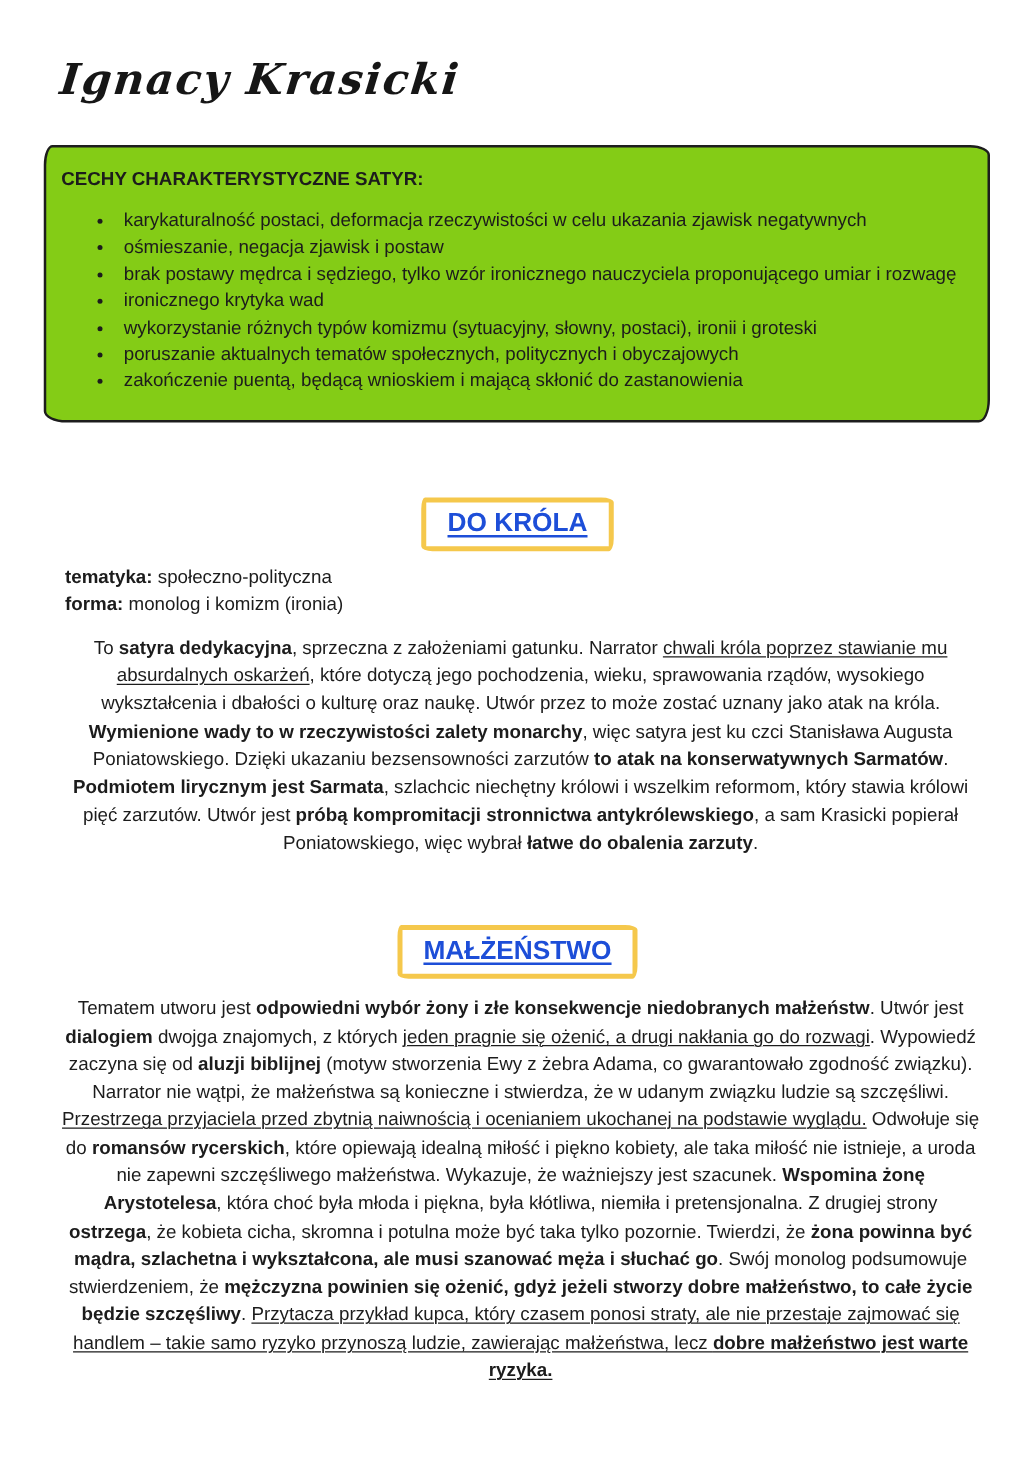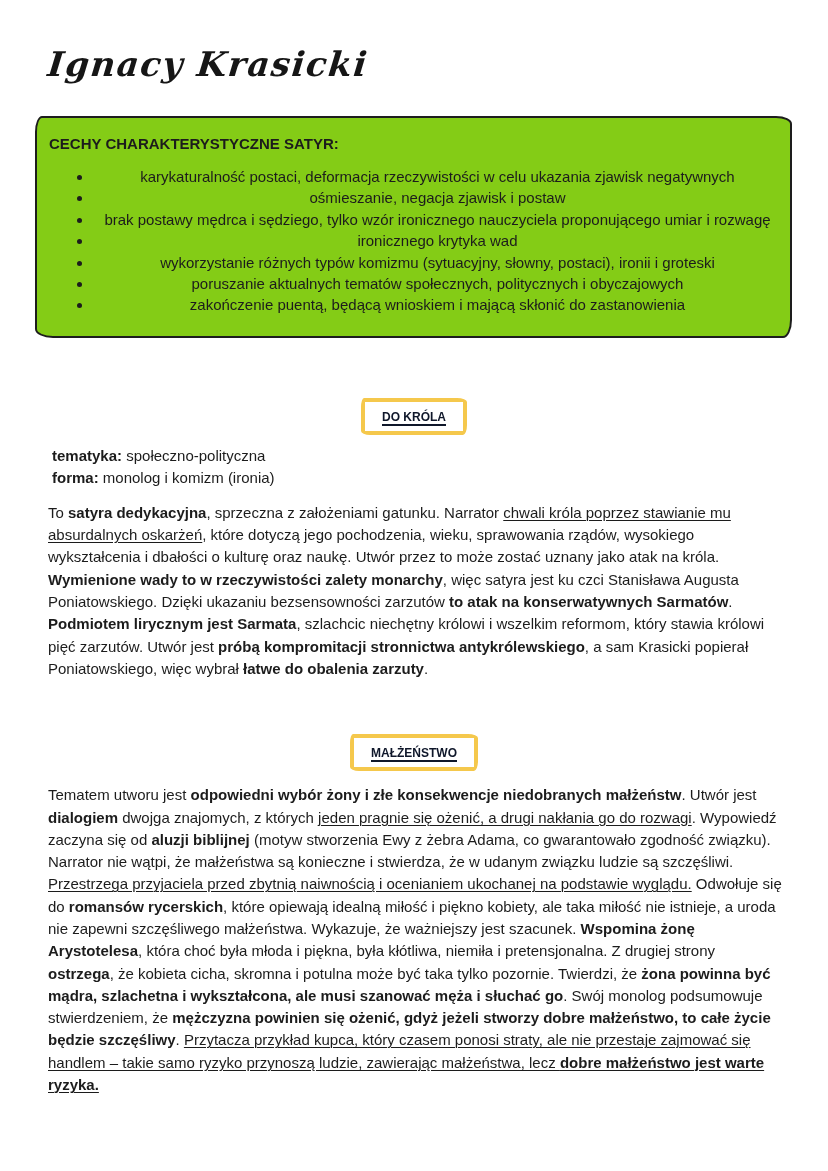--- a/index.html
+++ b/index.html
@@ -34,21 +34,20 @@
   .char-heading {
     font-weight: 700;
     font-size: 15px;
     line-height: 20px;
     padding-bottom: 4px;
   }
   .char-list {
     margin: 8px 0 0 0;
     padding-left: 44px;
     list-style: disc;
-    text-align: center;
   }
   .char-list li {
     font-size: 15px;
     line-height: 21.4px;
     padding-left: 6px;
   }
   .section { margin-top: 0; }
   .heading-wrap {
     text-align: center;
   }
@@ -56,38 +55,38 @@
   .heading-wrap.second { margin-top: 54px; }
   .yellow-box {
     display: inline-block;
     border: 4px solid #f5c84c;
     border-radius: 3px 10px 4px 9px / 9px 4px 10px 4px;
     padding: 5px 17px 6px 17px;
     background: #ffffff;
   }
   .yellow-box .heading-text {
     font-weight: 700;
-    font-size: 12px;
+    font-size: 21px;
     text-decoration: underline;
     text-decoration-thickness: 1.6px;
     text-underline-offset: 3px;
-    color: #0f172a;
+    color: #1d4ed8;
   }
   .meta-block { margin: 10px 0 0 0; padding: 0 43px 0 52px; }
   .meta {
     margin: 0;
     font-size: 15px;
     line-height: 22px;
   }
   .body-par {
     margin: 13px 0 0 0;
     padding: 0 43px 0 48px;
     font-size: 15px;
     line-height: 22.3px;
-    text-align: left;
+    text-align: center;
   }
   .b { font-weight: 700; }
   .u { text-decoration: underline; text-decoration-thickness: 1.3px; text-underline-offset: 2px; }
 </style>
 </head>
 <body>
 
 <div class="page">
 
   <h1 class="title">Ignacy Krasicki</h1>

● ● ● ●

#### [Assignment]
Each record above is to be restated exactly, with its pictures removed from the copy.

#### [Task response]
--- a/index.html
+++ b/index.html
@@ -34,21 +34,20 @@
   .char-heading {
     font-weight: 700;
     font-size: 15px;
     line-height: 20px;
     padding-bottom: 4px;
   }
   .char-list {
     margin: 8px 0 0 0;
     padding-left: 44px;
     list-style: disc;
-    text-align: center;
   }
   .char-list li {
     font-size: 15px;
     line-height: 21.4px;
     padding-left: 6px;
   }
   .section { margin-top: 0; }
   .heading-wrap {
     text-align: center;
   }
@@ -56,38 +55,38 @@
   .heading-wrap.second { margin-top: 54px; }
   .yellow-box {
     display: inline-block;
     border: 4px solid #f5c84c;
     border-radius: 3px 10px 4px 9px / 9px 4px 10px 4px;
     padding: 5px 17px 6px 17px;
     background: #ffffff;
   }
   .yellow-box .heading-text {
     font-weight: 700;
-    font-size: 12px;
+    font-size: 21px;
     text-decoration: underline;
     text-decoration-thickness: 1.6px;
     text-underline-offset: 3px;
-    color: #0f172a;
+    color: #1d4ed8;
   }
   .meta-block { margin: 10px 0 0 0; padding: 0 43px 0 52px; }
   .meta {
     margin: 0;
     font-size: 15px;
     line-height: 22px;
   }
   .body-par {
     margin: 13px 0 0 0;
     padding: 0 43px 0 48px;
     font-size: 15px;
     line-height: 22.3px;
-    text-align: left;
+    text-align: center;
   }
   .b { font-weight: 700; }
   .u { text-decoration: underline; text-decoration-thickness: 1.3px; text-underline-offset: 2px; }
 </style>
 </head>
 <body>
 
 <div class="page">
 
   <h1 class="title">Ignacy Krasicki</h1>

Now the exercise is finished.